▶ [Your goal] Reproduce verbatim the line in which "-p 6379:6379 redis" occurs, together with each line that follows it to the end of the listing, and nothing more.

━━━

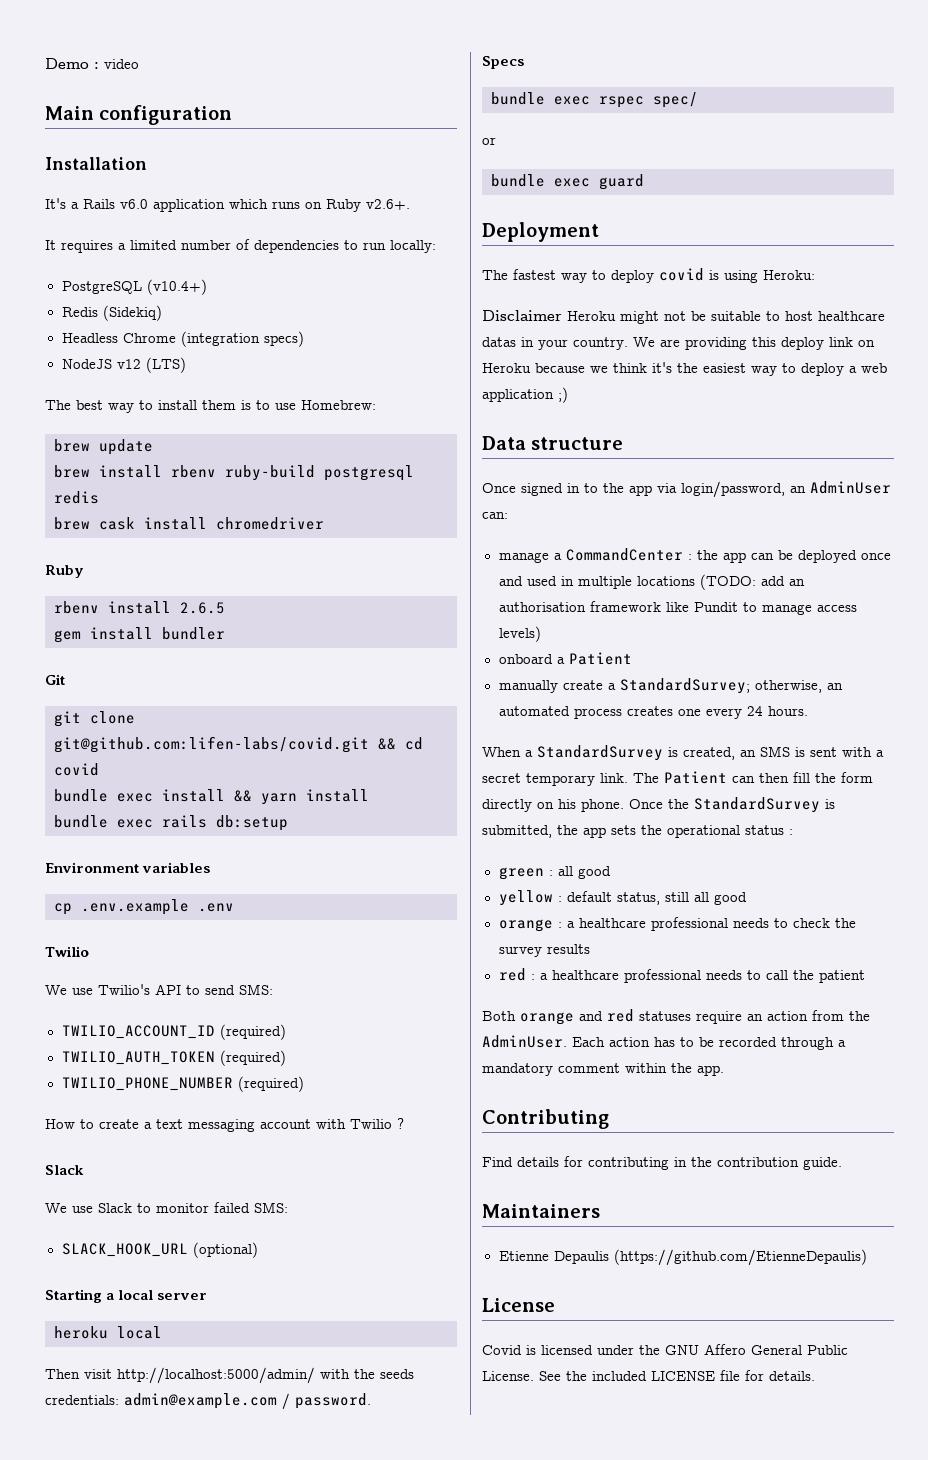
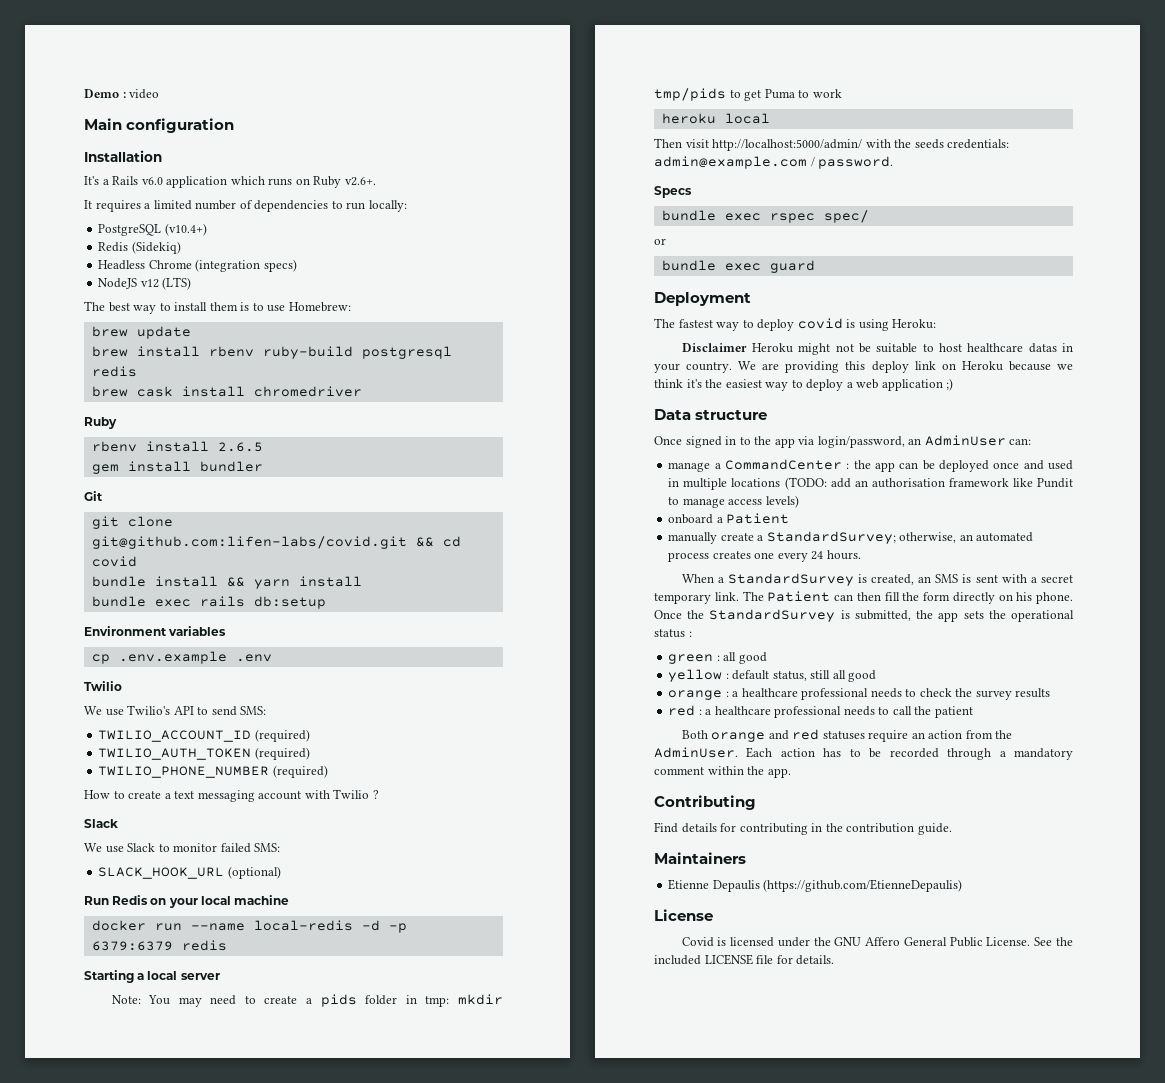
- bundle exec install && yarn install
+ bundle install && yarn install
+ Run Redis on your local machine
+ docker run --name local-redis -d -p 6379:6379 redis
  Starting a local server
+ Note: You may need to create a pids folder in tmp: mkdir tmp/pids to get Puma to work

━━━

▶ [Exercise output]
+ docker run --name local-redis -d -p 6379:6379 redis
  Starting a local server
+ Note: You may need to create a pids folder in tmp: mkdir tmp/pids to get Puma to work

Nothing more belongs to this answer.